Voix du Paysan
Part 2 – Les Fausses Prophéties
Depuis la nuit des temps, l’or ne profite pas à celui qui se brûle les mains à le fondre sous une chaleur écrasante, mais bien au bijoutier qui lui donne une valeur émotionnelle.
Aujourd’hui, on vend aux Congolais l’idée que transformer les ressources naturelles sur place serait un tremplin économique pour eux. En réalité, cette vision est une chimère, savamment entretenue. Ces transformations seraient orchestrées par les mêmes multinationales étrangères qui exploitent déjà le Congo, car le pays manque cruellement de savoir-faire technique et de capital pour structurer ces initiatives par lui-même.

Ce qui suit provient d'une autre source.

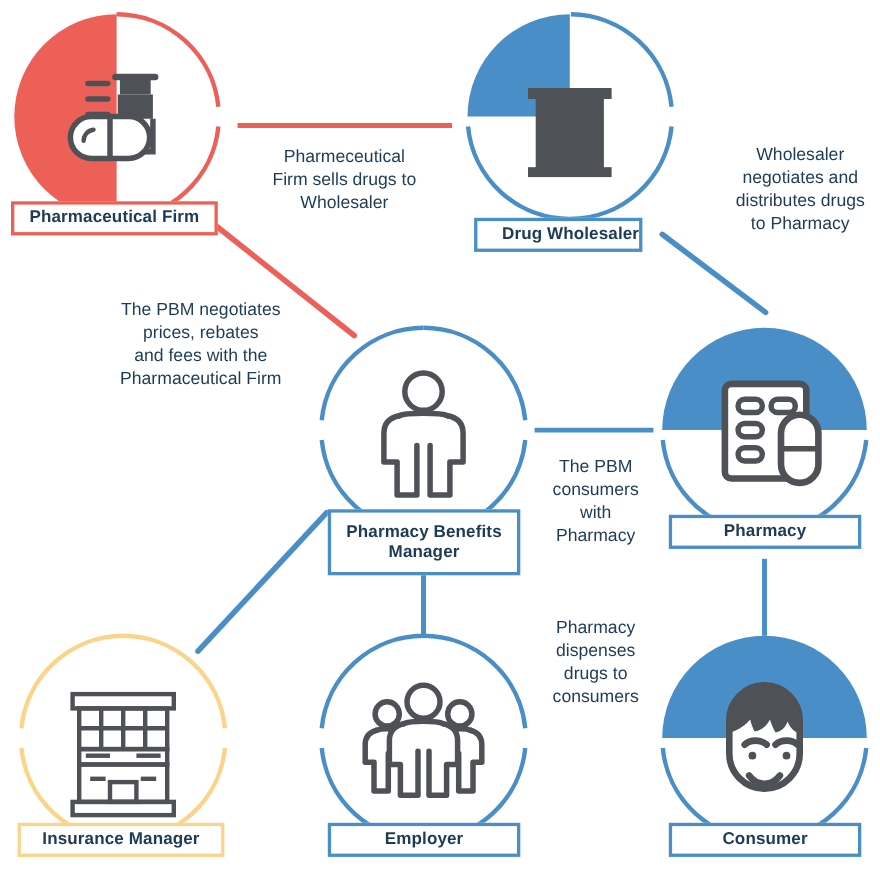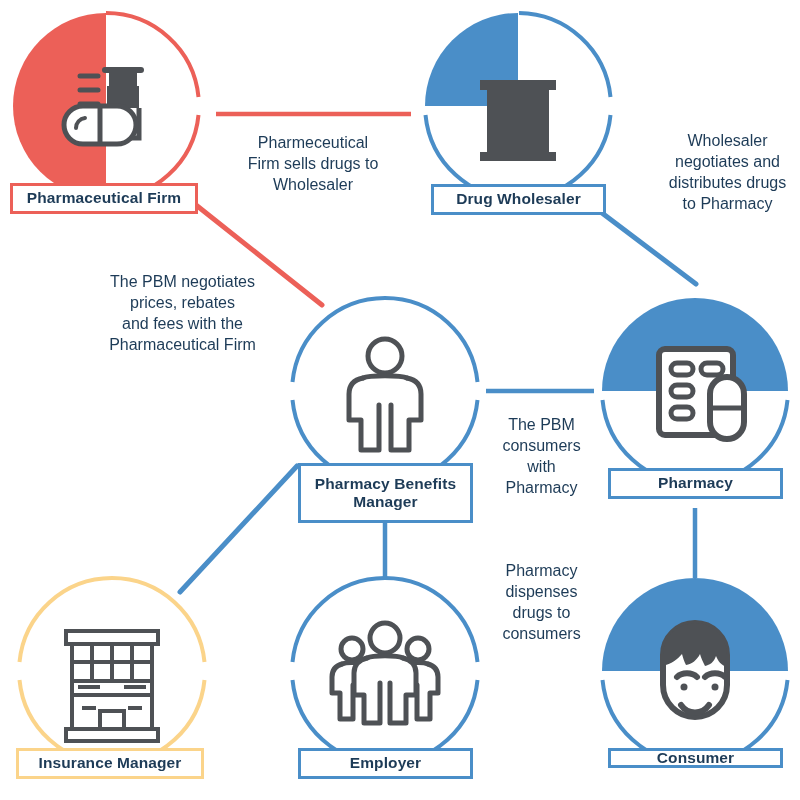--- a/index.html
+++ b/index.html
@@ -130,21 +130,21 @@
 
       <path d="M 99 5 A 93 93 0 0 1 190.5 89" fill="none" stroke="#4a8ec8" stroke-width="4"></path>
       <path d="M 190.5 107 A 93 93 0 0 1 98 191" fill="none" stroke="#4a8ec8" stroke-width="4"></path>
       <path d="M 98 191 A 93 93 0 0 1 5.5 107" fill="none" stroke="#4a8ec8" stroke-width="4"></path>
     </svg>
     <svg class="node-icon" width="196" height="196" viewBox="0 0 196 196">
       <rect x="60" y="72" width="76" height="10" fill="#4e5155"></rect>
       <rect x="67" y="82" width="62" height="70" fill="#4e5155"></rect>
       <rect x="60" y="144" width="76" height="9" fill="#4e5155"></rect>
     </svg>
-    <div class="node-label" style="left:11px; top:176px; width:175px; height:31px;">
+    <div class="node-label" style="left:11px; top:190px; width:153px; height:31px;justify-content:flex-end;">
       <span style="white-space: pre-line;">Drug Wholesaler</span>
     </div>
   </div>
 
   <div class="node" style="left:287px; top:293px; width:196px; height:196px;">
     <svg class="node-circle" width="196" height="196" viewBox="0 0 196 196">
       <path d="M 98 5 A 93 93 0 0 1 190.5 89" fill="none" stroke="#4a8ec8" stroke-width="4"></path>
       <path d="M 190.5 107 A 93 93 0 0 1 98 191" fill="none" stroke="#4a8ec8" stroke-width="4"></path>
       <path d="M 98 191 A 93 93 0 0 1 5.5 107" fill="none" stroke="#4a8ec8" stroke-width="4"></path>
       <path d="M 5.5 89 A 93 93 0 0 1 98 5" fill="none" stroke="#4a8ec8" stroke-width="4"></path>
@@ -266,21 +266,21 @@
                c -2 -4 -3 -7 -4 -11 c -4 5 -11 10 -19 12 z" fill="#4e5155"></path>
 
       <path d="M 80 104 c 5 -5 15 -5 20 0" fill="none" stroke="#4e5155" stroke-width="6" stroke-linecap="round"></path>
       <path d="M 108 104 c 5 -5 15 -5 20 0" fill="none" stroke="#4e5155" stroke-width="6" stroke-linecap="round"></path>
 
       <circle cx="87" cy="114" r="3.5" fill="#4e5155"></circle>
       <circle cx="118" cy="114" r="3.5" fill="#4e5155"></circle>
 
       <path d="M 84 132 c 7 10 21 10 28 0" fill="none" stroke="#4e5155" stroke-width="6" stroke-linecap="round"></path>
     </svg>
-    <div class="node-label" style="left:11px; top:175px; width:175px; height:20px;">
+    <div class="node-label" style="left:11px; top:175px; width:175px; height:31px;">
       <span style="white-space: pre-line;">Consumer</span>
     </div>
   </div>
 
   <div class="ann" style="left:233px; top:132px; width:160px;">Pharmeceutical
 Firm sells drugs to
 Wholesaler</div>
 
   <div class="ann" style="left:655px; top:130px; width:145px;">Wholesaler
 negotiates and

Le résultat ? Une couche supplémentaire dans la longue et triste histoire de l’exploitation économique, une farce économie politique qui ne ferait qu’augmenter les recettes de l’État et les profits des multinationales, sans jamais toucher positivement la vie des citoyens ordinaires, affirme Jo M. Sekimonyo
Prenons le système de sous-traitance, tel qu’il est pratiqué en RDC. Ce n’est pas simplement une mauvaise idée : c’est un crime contre la sécurité nationale et le sens profond de nationalisme. L’État, sous couvert de régulation, décide arbitrairement qui, parmi les élites, sera le « gagnant » ou le « perdant » de contrats juteux, tout en ouvrant une porte secrète aux étrangers pour détourner les maigres bénéfices censés revenir au peuple congolais. Ce n’est plus de l’incompétence ; c’est de la trahison institutionnalisée, un mécanisme bien huilé de dépossession.
Et que dire de cette fameuse notion de « gagnant-gagnant », si chère aux paresseux intellectuels ? Même dans un match de football, un match nul n’a jamais les mêmes implications pour les deux équipes. Une peut être écartée de la course au titre, tandis que l’autre peut y voir une opportunité de progression. Alors, croire qu’un partenariat entre une nation affaiblie et des multinationales puissantes pourrait être équilibré relève de la naïveté ou de la malhonnêteté.
Ces absurdités témoignent de manière accablante de la primitivité des élites congolaises en matière de concepts d’économie politique. Comment, au XXIe siècle, peut-on encore confondre la gestion stratégique des ressources nationales avec des braderies organisées au profit d’intérêts étrangers ? Avant de rêver de raffineries et de fonderies, il serait bien plus judicieux d’investir d’abord dans un cerveau collectif capable de comprendre que le véritable développement ne se résume pas à gonfler les recettes de l’État ou à hypertrophier une fonction publique inefficace, mais à moderniser la capacité des Congolais à participer activement aux secteurs à revenus élevés et aux industries stratégiques de l’économie mondiale. C’est de se concentrer sur la création d’un écosystème dynamique, où l’apprentissage et l’innovation sont au cœur des priorités, tout en offrant aux citoyens les moyens et les opportunités de prendre en main l’amélioration de leurs propres conditions de vie. Car le développement, ce n’est pas dépendre de ce que l’État donne, mais bâtir une société où chacun a les outils pour s’élever dans la chaîne de valeur globale.
Mais hélas, chez nous, on continue de porter des couronnes d’or tout en s’agenouillant devant ceux qui nous vendent les chaînes.